=== Section Start ===
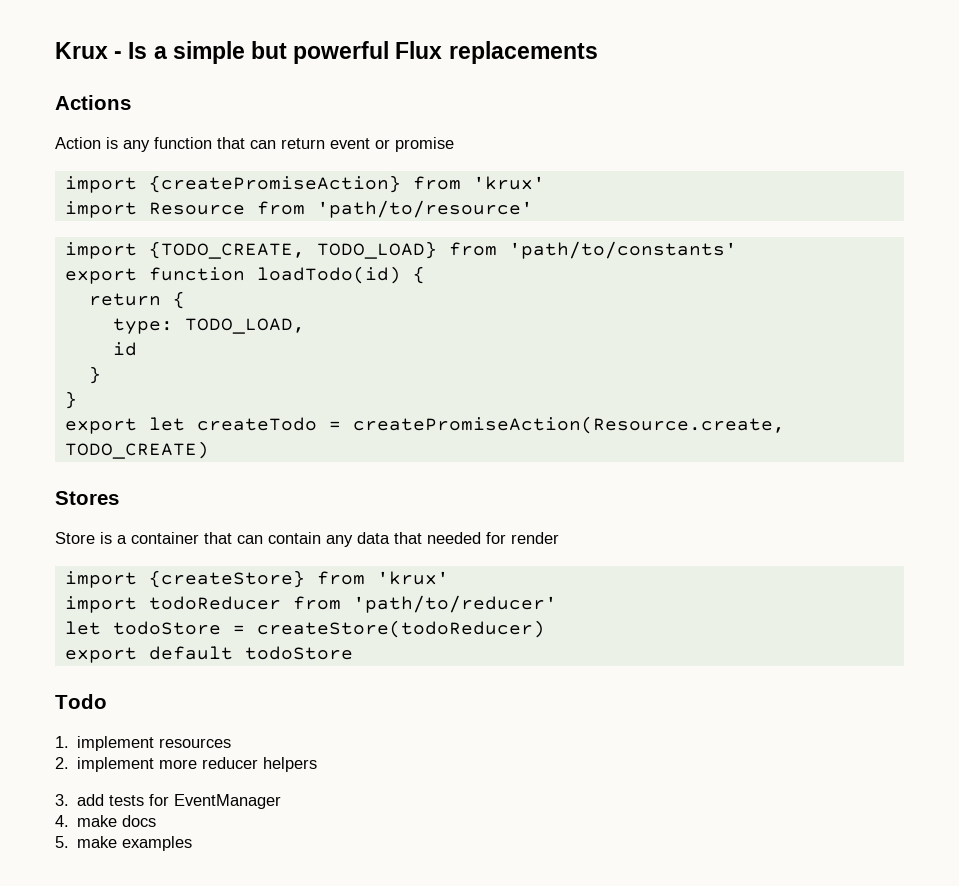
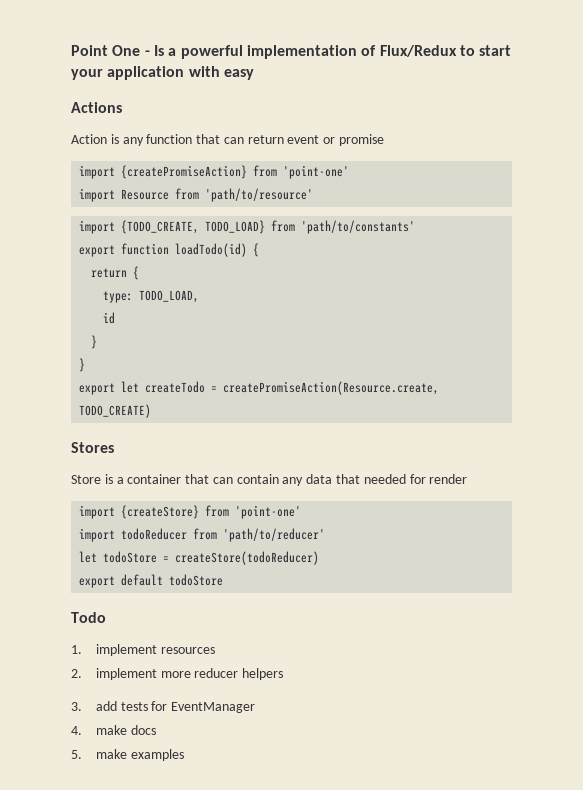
[55,42,108,59] Krux -> [71,45,141,56] Point One
[172,41,598,64] simple but powerful Flux replacements -> [180,45,512,59] [71,66,254,80] powerful implementation of Flux/Redux to start your application with easy
[472,176,545,190] 'krux' -> [283,165,350,179] 'point-one'
[376,571,449,585] 'krux' -> [235,505,302,519] 'point-one'

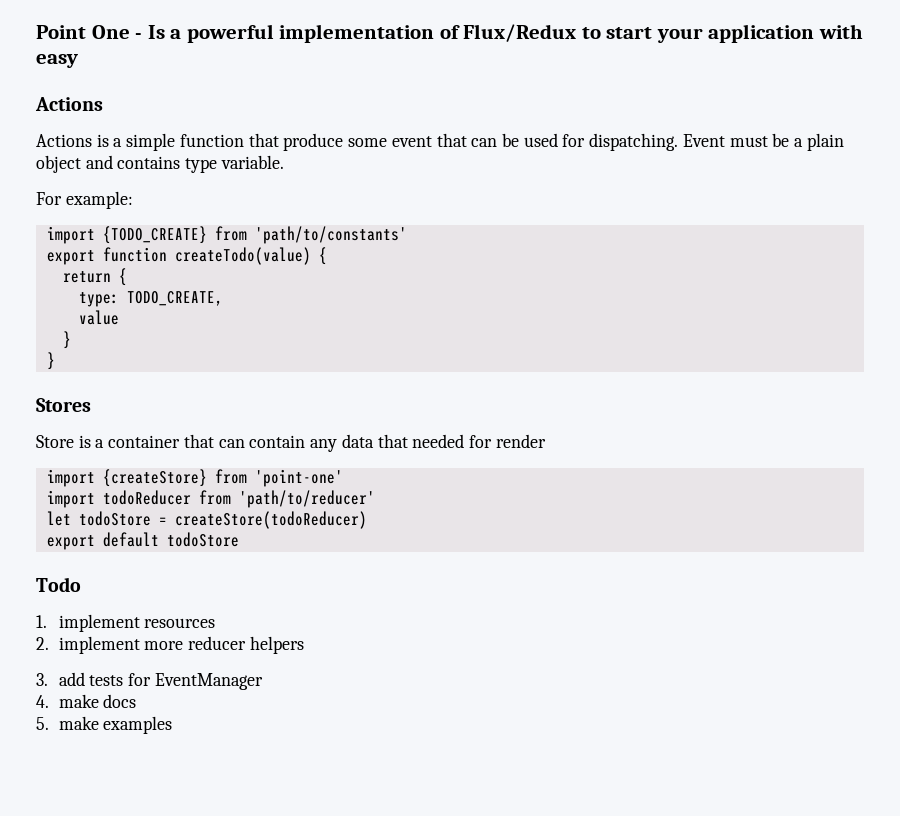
[71,134,385,146] [79,165,350,179] [79,188,314,202] [79,220,266,234] Action is any function that can return event or promise // import {createPromiseAction} from 'point-one' // import Resource from 'path/to/resource' // import {TODO_CREATE, TODO_LOAD} -> [36,133,844,151] [36,155,284,173] [36,191,133,209] [46,226,207,244] Actions is a simple function that produce some event that can be used for dispatching. Event must be a plain object and contains type variable. // For example: // import {TODO_CREATE}
[175,243,248,257] loadTodo(id) -> [174,247,311,265] createTodo(value)
[139,290,200,303] [103,312,116,324] TODO_LOAD, // id -> [126,291,223,306] [78,310,119,325] TODO_CREATE, // value
[79,381,440,395] [79,404,152,418] // export let createTodo = createPromiseAction(Resource.create, TODO_CREATE) -> (55, 361) none

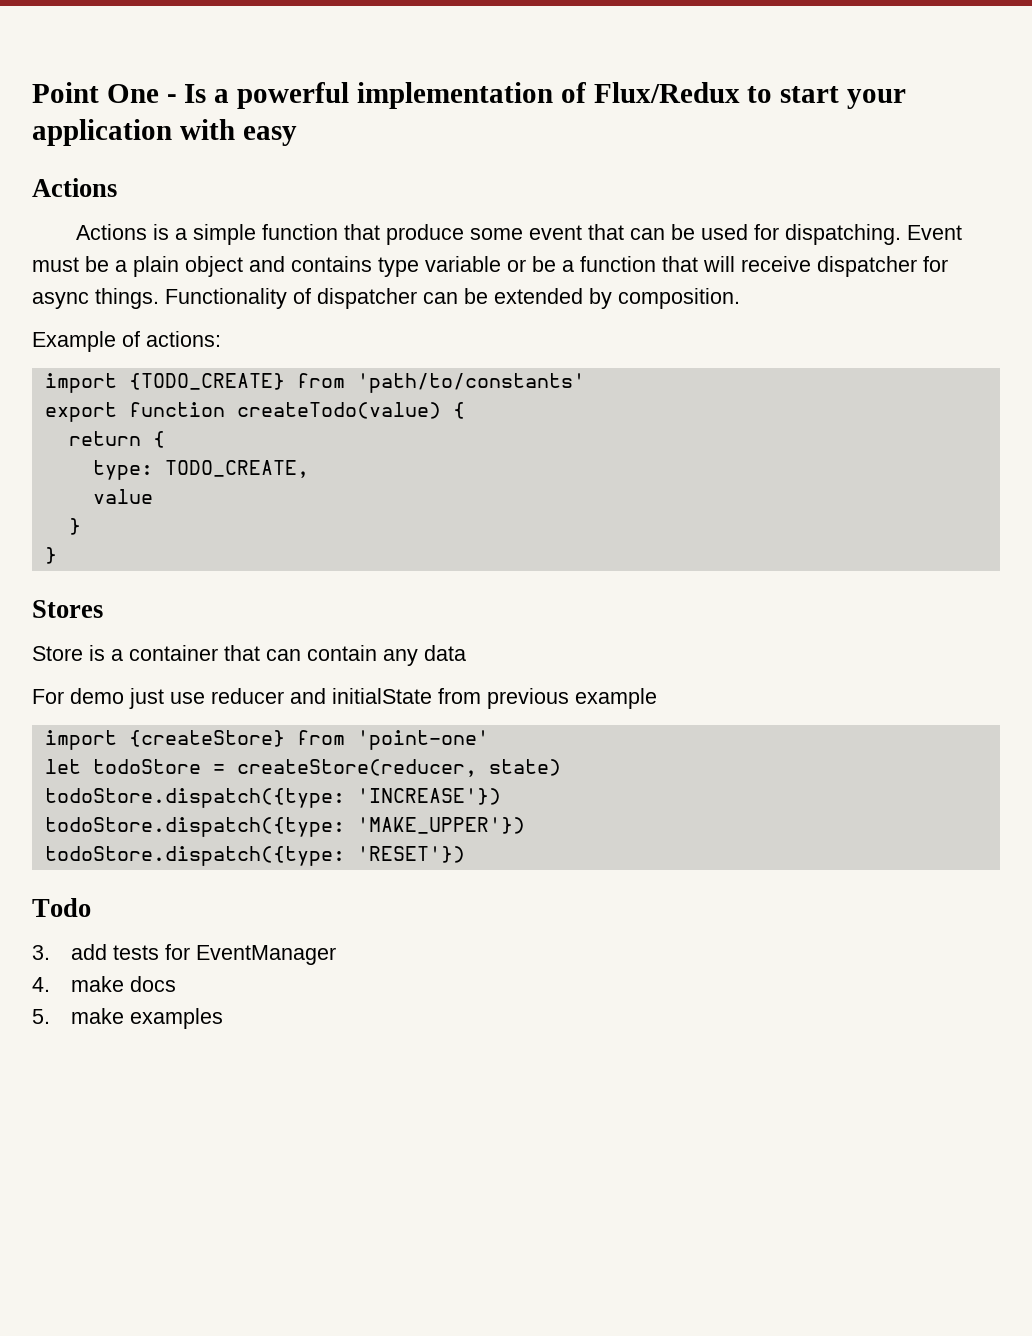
[220,155,284,169] [36,191,133,209] variable. // For example: -> [425,256,948,277] [32,288,740,309] [32,331,221,352] variable or be a function that will receive dispatcher for async things. Functionality of dispatcher can be extended by composition. // Example of actions:
[377,434,546,448] that needed for render -> [32,688,657,709] // For demo just use reducer and initialState from previous example
[46,490,375,508] // import todoReducer from 'path/to/reducer' -> (489, 740) none
[174,511,367,529] [46,532,239,550] [36,577,81,592] [36,614,216,632] [36,636,304,654] createStore(todoReducer) // export default todoStore // Todo // 1. implement resources // 2. implement more reducer helpers -> [236,759,561,777] [44,788,501,808] [44,817,525,837] [44,846,465,866] [32,898,91,917] createStore(reducer, state) // todoStore.dispatch({type: 'INCREASE'}) // todoStore.dispatch({type: 'MAKE_UPPER'}) // todoStore.dispatch({type: 'RESET'}) // Todo

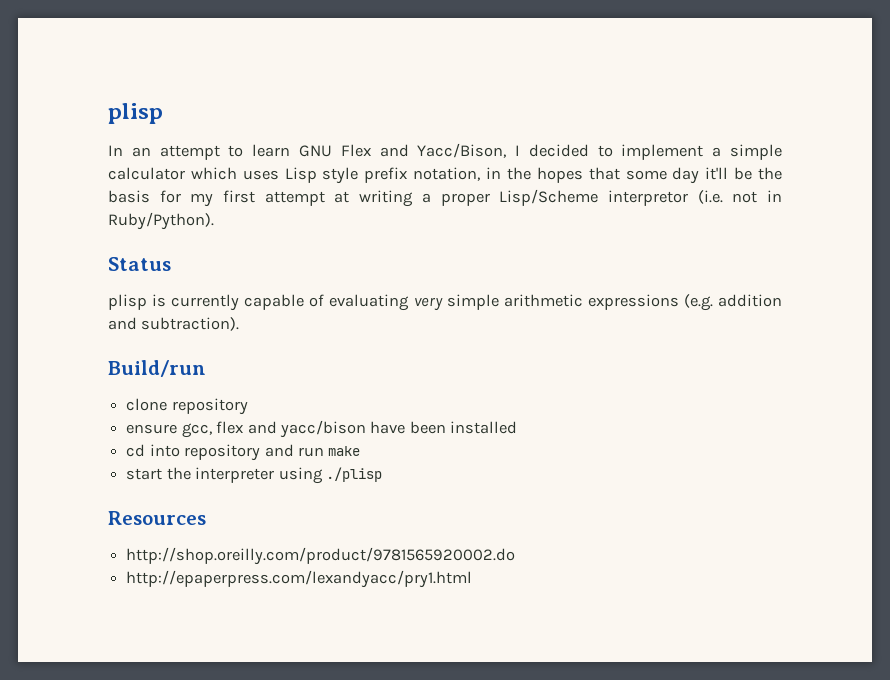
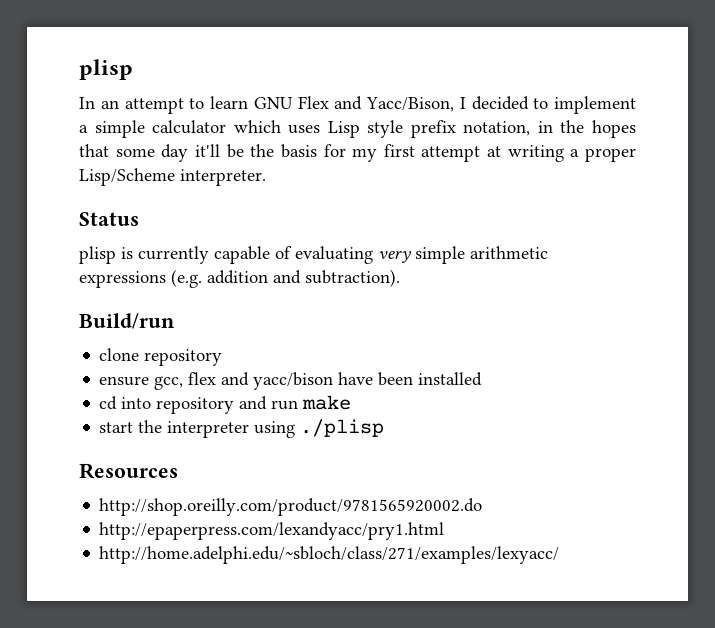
[607,190,783,206] [108,212,214,230] interpretor (i.e. not in Ruby/Python). -> [180,169,266,186] interpreter.
(473, 579) none -> [99,546,560,564] // http://home.adelphi.edu/~sbloch/class/271/examples/lexyacc/

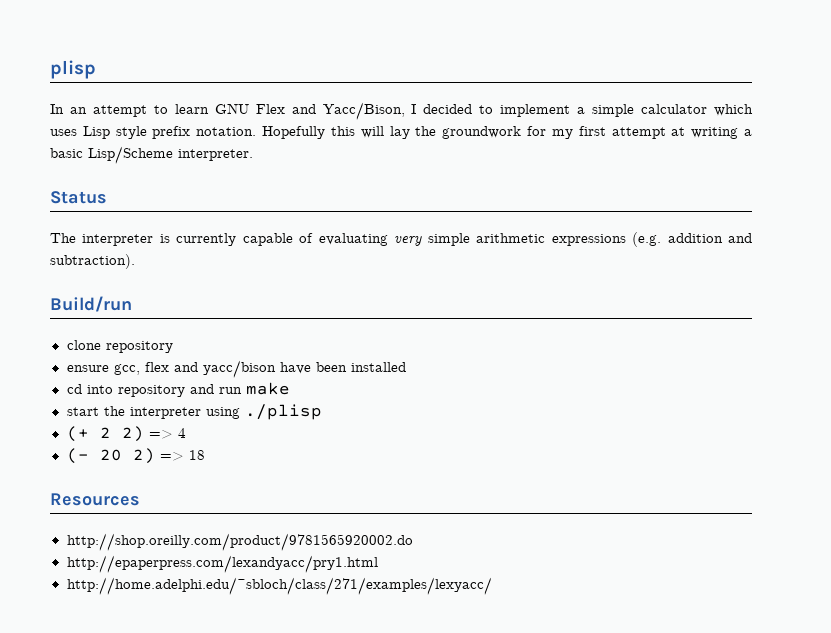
[463,120,636,138] [79,144,317,162] notation, in the hopes that some day it'll be the basis -> [196,126,522,139] notation. Hopefully this will lay the groundwork
[585,148,637,162] proper -> [50,148,83,158] basic
[79,246,116,264] plisp -> [50,233,154,246] The interpreter
(385, 428) none -> [66,426,186,442] [66,448,205,464] // (+ 2 2) => 4 // (- 20 2) => 18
=== Section End ===
**What you will do:** Across the entries, work out how many lines hold the word "value". Reply with that number only.

**Expected answer:** 2